Running the Application - 2022.2 English

Vitis Tutorials: Hardware Acceleration (XD099)

Document ID
XD099
Release Date
2022-12-01
Version
2022.2 English

With the XRT initialized, run the application by running the following command from the build directory:

./08_opencv_resize <path_to_image>

A fish.jpg is provided in design_source/test_data directory

Because of the way we’ve configured the hardware in this example, your image must conform to certain requirements. Because we’re processing eight pixels per clock, your input width must be a multiple of eight.

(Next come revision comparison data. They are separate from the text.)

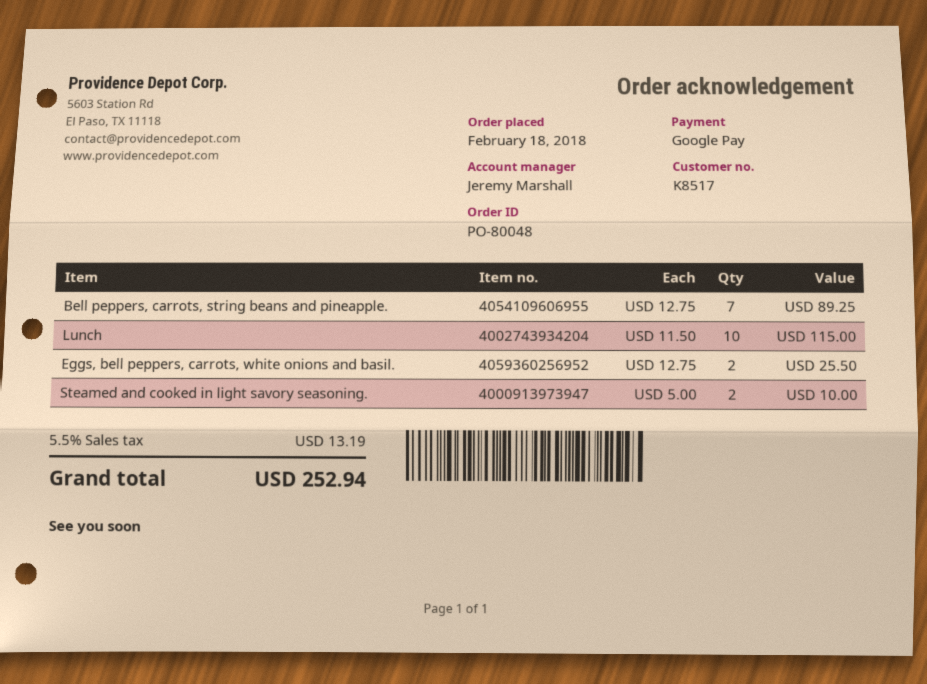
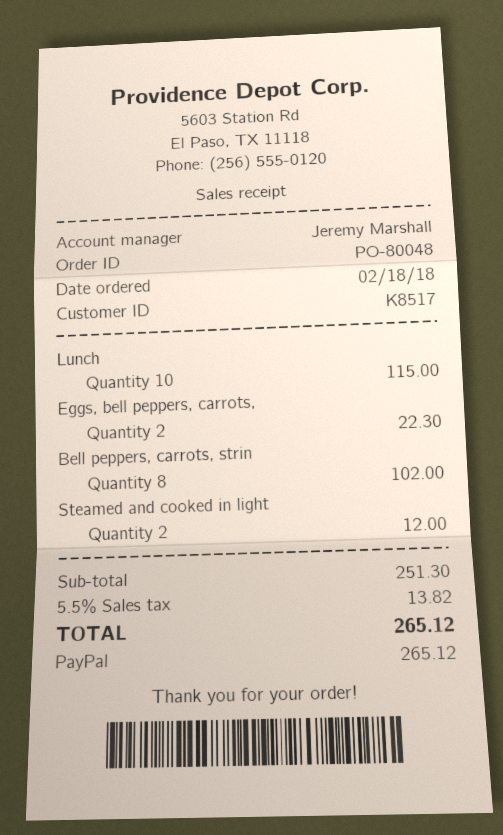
payment method: Google Pay -> PayPal
Bell peppers, carrots, string beans and pineapple.: 7 for 89.25 -> 8 for 102.00
Eggs, bell peppers, carrots, white onions and basil.: 2 for 25.50 -> 2 for 22.30
Steamed and cooked in light savory seasoning.: 2 for 10.00 -> 2 for 12.00
tax: 5.5% = 13.19 -> 5.5% = 13.82
total: 252.94 -> 265.12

If it isn’t then the program will output an error message informing you which condition was not satisfied. This is of course not a fundamental requirement of the library; we can process images of any resolution and other numbers of pixels per clock. But, for optimal performance if you can ensure the input image meets certain requirements you can process it significantly faster. In addition to the resized images from both the hardware and software OpenCV implementations, the program will output messages similar to this:

-- Example 8: OpenCV Image Resize and Blur --

OpenCV conversion done!  Image resized 1920x1080 to 640x360 and blurred 7x7!
Starting Xilinx OpenCL implementation...
Matrix has 3 channels
Found Platform
Platform Name: Xilinx
XCLBIN File Name: alveo_examples
INFO: Importing ./alveo_examples.xclbin
Loading: ’./alveo_examples.xclbin’

OpenCV resize operation:            7.170 ms
OpenCL initialization:              275.349 ms
OCL input buffer initialization:    4.347 ms
OCL output buffer initialization:   0.131 ms
FPGA Kernel resize operation:       4.788 ms

In the previous example the CPU and the FPGA were pretty much tied for the small example. But while we’ve added a significant processing time for the CPU functions, the FPGA runtime hasn’t increased much at all!

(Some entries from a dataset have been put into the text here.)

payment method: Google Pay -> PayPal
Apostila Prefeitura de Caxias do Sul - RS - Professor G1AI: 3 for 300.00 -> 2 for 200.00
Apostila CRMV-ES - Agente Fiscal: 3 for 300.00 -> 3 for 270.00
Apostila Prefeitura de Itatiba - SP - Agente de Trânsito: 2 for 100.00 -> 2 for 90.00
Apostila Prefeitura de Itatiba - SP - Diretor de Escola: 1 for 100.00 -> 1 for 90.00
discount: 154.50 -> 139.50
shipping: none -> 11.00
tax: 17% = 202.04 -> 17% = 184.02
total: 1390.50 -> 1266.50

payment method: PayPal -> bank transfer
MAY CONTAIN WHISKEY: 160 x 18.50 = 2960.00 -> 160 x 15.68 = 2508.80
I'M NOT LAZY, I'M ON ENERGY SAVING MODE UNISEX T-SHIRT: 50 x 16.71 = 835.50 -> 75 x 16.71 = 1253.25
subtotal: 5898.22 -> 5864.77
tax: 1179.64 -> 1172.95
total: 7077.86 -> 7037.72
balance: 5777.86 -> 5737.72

Let’s now double the input size, going from a 1080p image to a 4k image. Change the code for this example, as we did with Example 7 and recompile.

Running the example again, we see something very interesting:

-- Example 8: OpenCV Image Resize and Blur --
OpenCV conversion done!  Image resized 1920x1080 to 3840x2160 and blurred 7x7!
Starting Xilinx OpenCL implementation...
Matrix has 3 channels
Found Platform
Platform Name: Xilinx
XCLBIN File Name: alveo_examples
INFO: Importing ./alveo_examples.xclbin
Loading: ’./alveo_examples.xclbin’

OpenCV resize operation:            102.977 ms
OpenCL initialization:              250.000 ms
OCL input buffer initialization:    3.473 ms
OCL output buffer initialization:   7.827 ms
FPGA Kernel resize operation:       7.069 ms

What wizardry is this!? The CPU runtime has increased by nearly 10x, but the FPGA runtime has barely moved at all!

Like we said, FPGAs are _really+ good at doing things in pipelines. This algorithm isn’t I/O bound, it’s processor bound. We can decompose it to process more data faster (Amdahl’s Law) by calculating multiple pixels per clock, and by streaming from one operation to the next and doing more operations in parallel (Gustafson’s Law). We can even decompose the Gaussian Blur into individual component calculations and run those in parallel (which wehave done, in the Vitis Vision library).

Now that we’re bound by computation and not bandwidth we can easily see the benefits of acceleration. If we put this in terms of FPS, our x86-class CPU instance can now process 9 frames per second while our FPGA card can handle a whopping 141. And adding additional operations will continue to bog down the CPU, but so long as you don’t run out of resources in the FPGA you can effectively continue this indefinitely. In fact, our kernels are still quite small compared to the resource availability on the Alveo U200 card.

To compare it to the previous example, again for a 1920x1200 input image, we get the results shown below. The comparison column will compare the “Scale Up” results from Example 7 with the scaled up results from this example.

Operation Scale Down Scale Up Δ7→8
Software Resize 7.170 ms 102.977 ms 91.285 ms
Hardware Resize 4.788 ms 7.069 ms 385 µs
ΔAlveo→CPU −2.382 ms −95.908 mss −90.9 ms

We hope you can see the advantage!